RAPTOR technology outperforms traditional tamper detection methods by up to 40%.
Purdue University engineers led by Alexander Kirdyshev have developed an optical counterfeit detection method, RAPTOR, that leverages deep learning to identify unauthorized tampering of chips used in semiconductor devices. Their research was published in the peer-reviewed journal Advanced Photonics. (DALL-E 3 OpenAI image)

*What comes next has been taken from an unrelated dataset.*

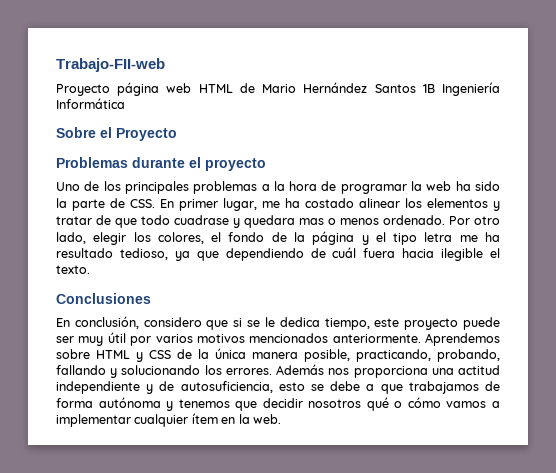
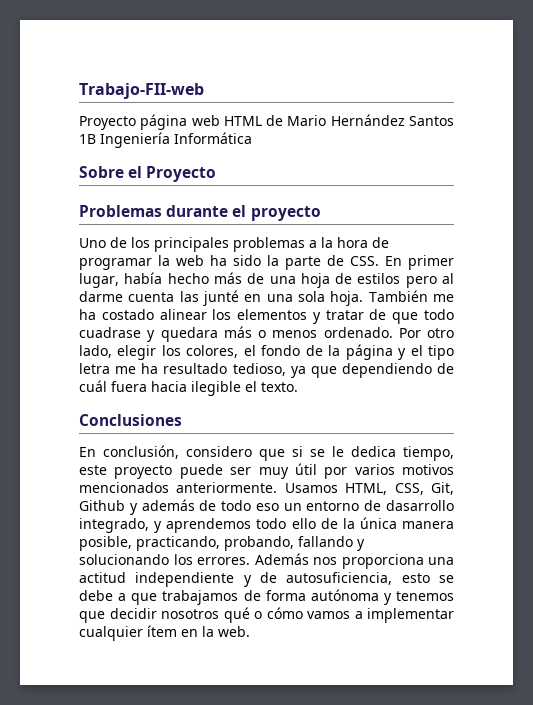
- Uno de los principales problemas a la hora de programar la web ha sido la parte de CSS. En primer lugar, me ha costado alinear los elementos y tratar de que todo cuadrase y quedara mas o menos ordenado.
+ Uno de los principales problemas a la hora de programar la web ha sido la parte de CSS. En primer lugar, había hecho más de una hoja de estilos pero al darme cuenta las junté en una sola hoja. También me ha costado alinear los elementos y tratar de que todo cuadrase y quedara más o menos ordenado.
- Aprendemos sobre HTML y CSS de la única manera posible, practicando, probando, fallando y solucionando los errores.
+ Usamos HTML, CSS, Git, Github y además de todo eso un entorno de dasarrollo integrado, y aprendemos todo ello de la única manera posible, practicando, probando, fallando y solucionando los errores.

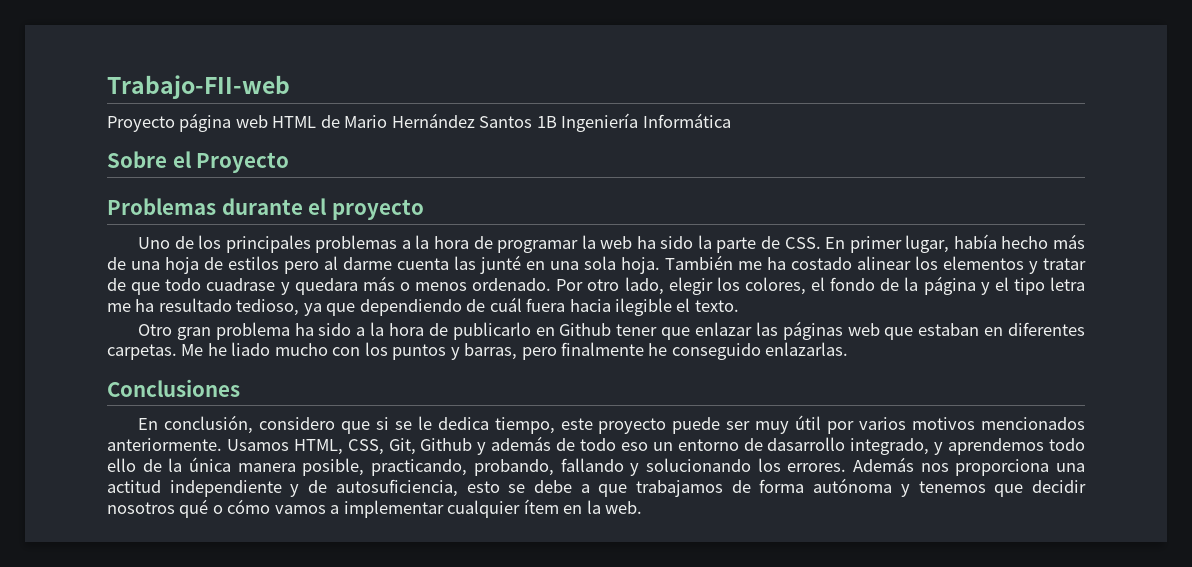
+ Otro gran problema ha sido a la hora de publicarlo en Github tener que enlazar las páginas web que estaban en diferentes carpetas. Me he liado mucho con los puntos y barras, pero finalmente he conseguido enlazarlas.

WEST LAFAYETTE, Ind. — Researchers at Purdue University’s School of Engineering have developed a patent-pending optical method to detect counterfeit chips used in semiconductor devices.
Purdue’s method, called RAPTOR (Residual Attention Based Processing of Tampered Optical Responses), leverages deep learning to identify tampering, improving on previous methods that struggle with scalability and distinguishing between natural degradation and adversarial tampering.
Alexander Kirdyshev, the Elmore Family Professor in the Department of Electrical and Computer Engineering, led the team that published the research in the peer-reviewed journal Advanced Photonics.
“Our plan offers a great opportunity for the adoption of deep learning-based anti-counterfeiting methods in the semiconductor industry,” he said.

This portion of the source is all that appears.